Department of Mathematics, University of California, Irvine, Irvine, CA 92697, USA.
The NSF-Simons Center for Multiscale Cell Fate Research, University of California, Irvine, Irvine, CA 92697, USA.
Nucleic Acids Res. 2020 Sep 25;48(17):9505-9520. doi: 10.1093/nar/gkaa725.
Rapid growth of single-cell transcriptomic data provides unprecedented opportunities for close scrutinizing of dynamical cellular processes. Through investigating epithelial-to-mesenchymal transition (EMT), we develop an integrative tool that combines unsupervised learning of single-cell transcriptomic data and multiscale mathematical modeling to analyze transitions during cell fate decision. Our approach allows identification of individual cells making transition between all cell states, and inference of genes that drive transitions. Multiscale extractions of single-cell scale outputs naturally reveal intermediate cell states (ICS) and ICS-regulated transition trajectories, producing emergent population-scale models to be explored for design principles. Testing on the newly designed single-cell gene regulatory network model and applying to twelve published single-cell EMT datasets in cancer and embryogenesis, we uncover the roles of ICS on adaptation, noise attenuation, and transition efficiency in EMT, and reveal their trade-off relations. Overall, our unsupervised learning method is applicable to general single-cell transcriptomic datasets, and our integrative approach at single-cell resolution may be adopted for other cell fate transition systems beyond EMT.
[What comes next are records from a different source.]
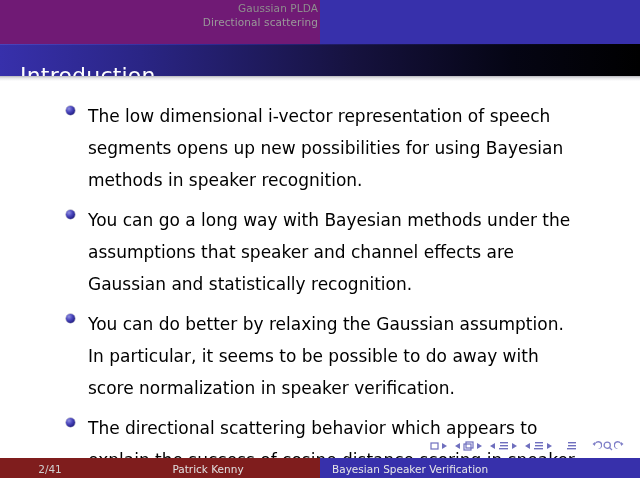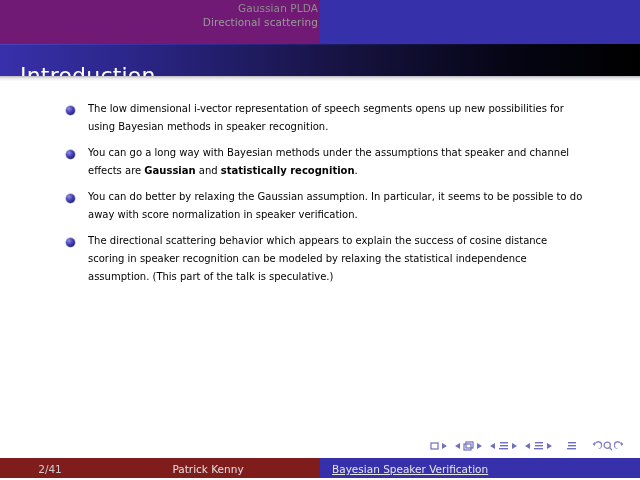--- a/index.html
+++ b/index.html
@@ -94,36 +94,36 @@
     position: absolute;
     left: 64px;
     top: 14px;
     width: 520px;
   }
   .item {
     position: relative;
     padding-left: 24px;
     margin-bottom: 8px;
     color: #000000;
-    font-size: 10px;
-    line-height: 18px;
+    font-size: 17px;
+    line-height: 32px;
     text-align: left;
   }
   .item .bullet {
     position: absolute;
     left: 2px;
     top: 6px;
     width: 9px;
     height: 9px;
     border-radius: 50%;
     background: radial-gradient(circle at 33% 30%, #8f8fe0 0%, #4b47bd 38%, #2b2790 68%, #191560 100%);
     box-shadow: 0 0 0 0.5px rgba(30,28,90,0.5);
   }
   .item b {
-    font-weight: bold;
+    font-weight: normal;
   }
 
   
   .navsymbols {
     position: absolute;
     right: 14px;
     top: 438px;
     height: 16px;
     display: flex;
     align-items: center;
@@ -167,21 +167,20 @@
   }
   .foot-author {
     left: 100px;
     width: 216px;
     text-align: center;
     color: #e0e0e0;
   }
   .foot-title {
     left: 332px;
     color: #e6e6e6;
-    text-decoration: underline;
   }
   .footer-bottomline {
     position: absolute;
     left: 0; top: 478px;
     width: 640px;
     height: 2px;
     background: #ffffff;
   }
 </style>
 </head>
单细胞转录组数据的快速增长为深入研究动态细胞过程提供了前所未有的机会。通过研究上皮-间充质转化 (EMT),我们开发了一种整合工具,将单细胞转录组数据的无监督学习和多尺度数学建模相结合,分析细胞命运决定过程中的转变。我们的方法允许识别在所有细胞状态之间发生转变的单个细胞,并推断驱动转变的基因。单细胞尺度输出的多尺度提取自然揭示了中间细胞状态 (ICS) 和 ICS 调节的转变轨迹,产生新兴的群体尺度模型,以探索设计原则。在新设计的单细胞基因调控网络模型上进行测试,并将其应用于癌症和胚胎发生中 12 个已发表的单细胞 EMT 数据集,我们揭示了 ICS 在 EMT 中的适应、噪声衰减和转变效率中的作用,并揭示了它们的权衡关系。总的来说,我们的无监督学习方法适用于一般的单细胞转录组数据集,我们在单细胞分辨率下的综合方法可应用于 EMT 以外的其他细胞命运转变系统。